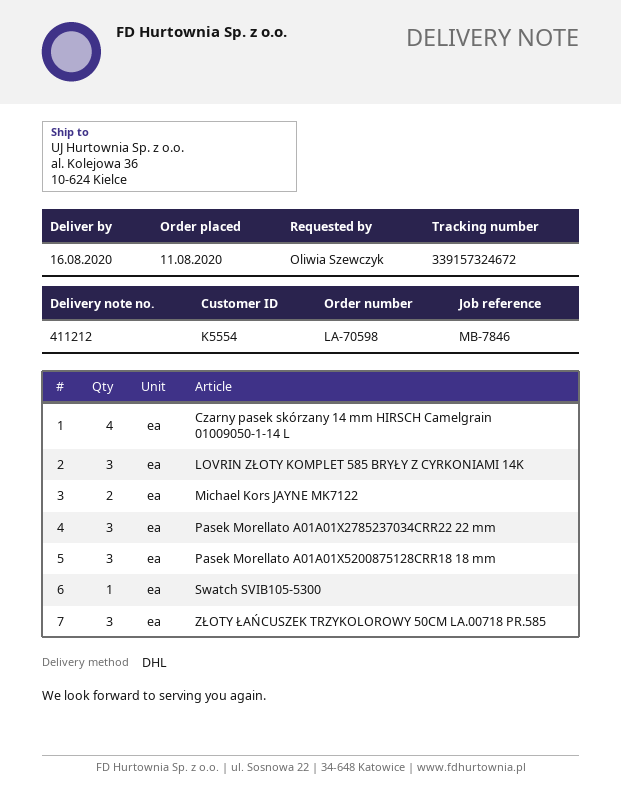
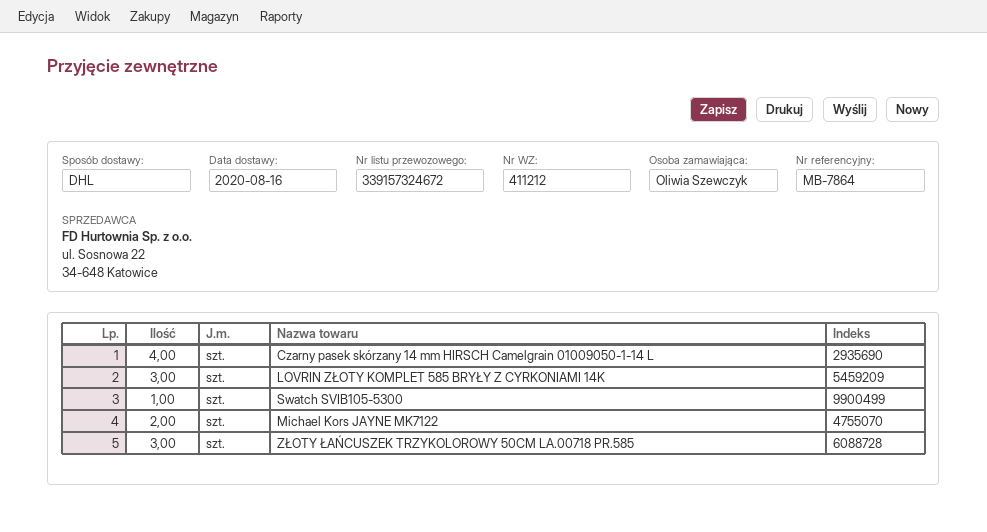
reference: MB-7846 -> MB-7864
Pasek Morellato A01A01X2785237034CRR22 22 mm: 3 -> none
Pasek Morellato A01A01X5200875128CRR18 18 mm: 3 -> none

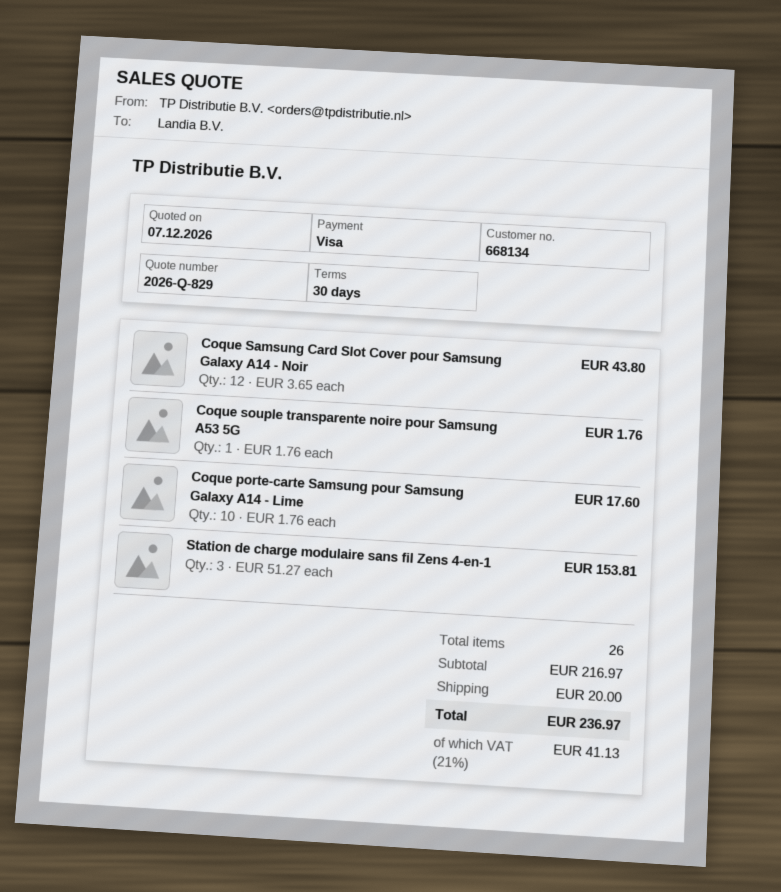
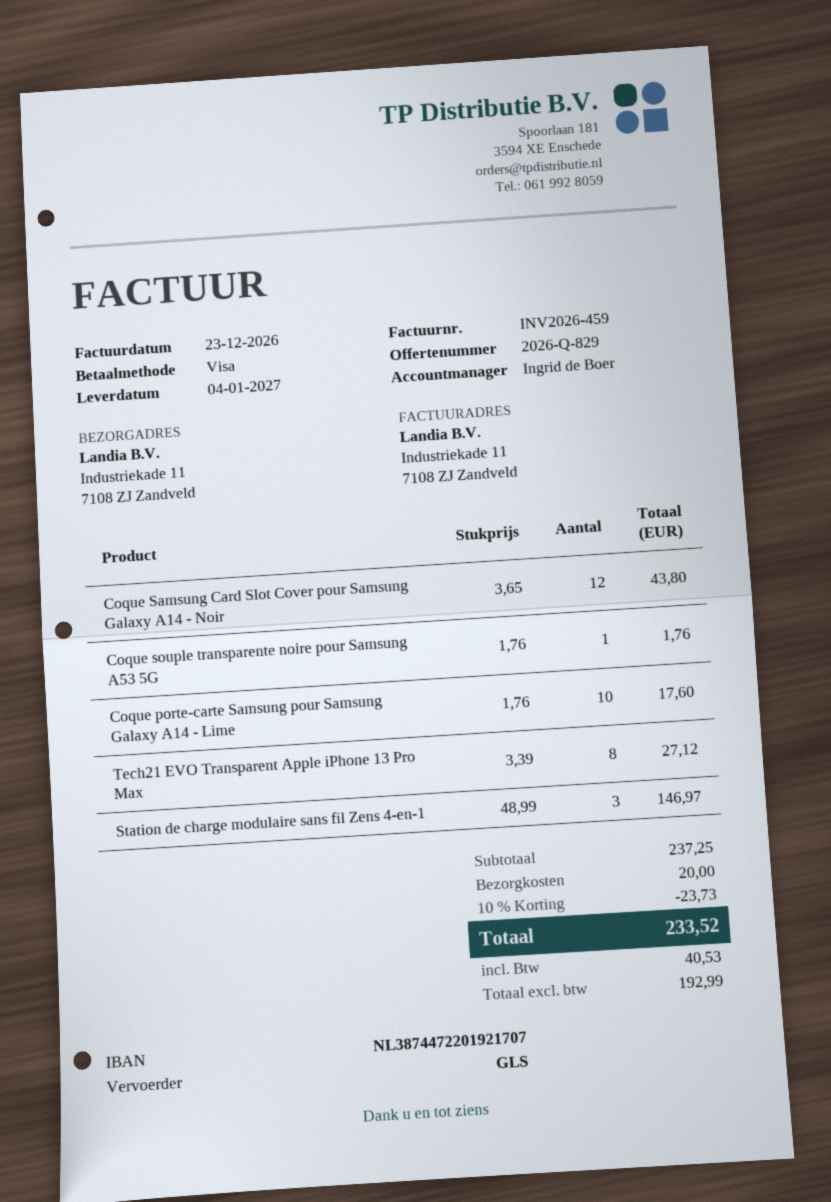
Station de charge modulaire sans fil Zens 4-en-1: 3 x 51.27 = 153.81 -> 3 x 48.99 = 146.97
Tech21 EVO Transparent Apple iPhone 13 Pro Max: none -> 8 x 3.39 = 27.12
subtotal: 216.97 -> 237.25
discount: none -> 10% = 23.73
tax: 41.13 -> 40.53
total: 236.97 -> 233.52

——

ACTION ITEM — Every record should come back exactly as it is, though none of the pictures should.

EXPECTED ANSWER —
reference: MB-7846 -> MB-7864
Pasek Morellato A01A01X2785237034CRR22 22 mm: 3 -> none
Pasek Morellato A01A01X5200875128CRR18 18 mm: 3 -> none

Station de charge modulaire sans fil Zens 4-en-1: 3 x 51.27 = 153.81 -> 3 x 48.99 = 146.97
Tech21 EVO Transparent Apple iPhone 13 Pro Max: none -> 8 x 3.39 = 27.12
subtotal: 216.97 -> 237.25
discount: none -> 10% = 23.73
tax: 41.13 -> 40.53
total: 236.97 -> 233.52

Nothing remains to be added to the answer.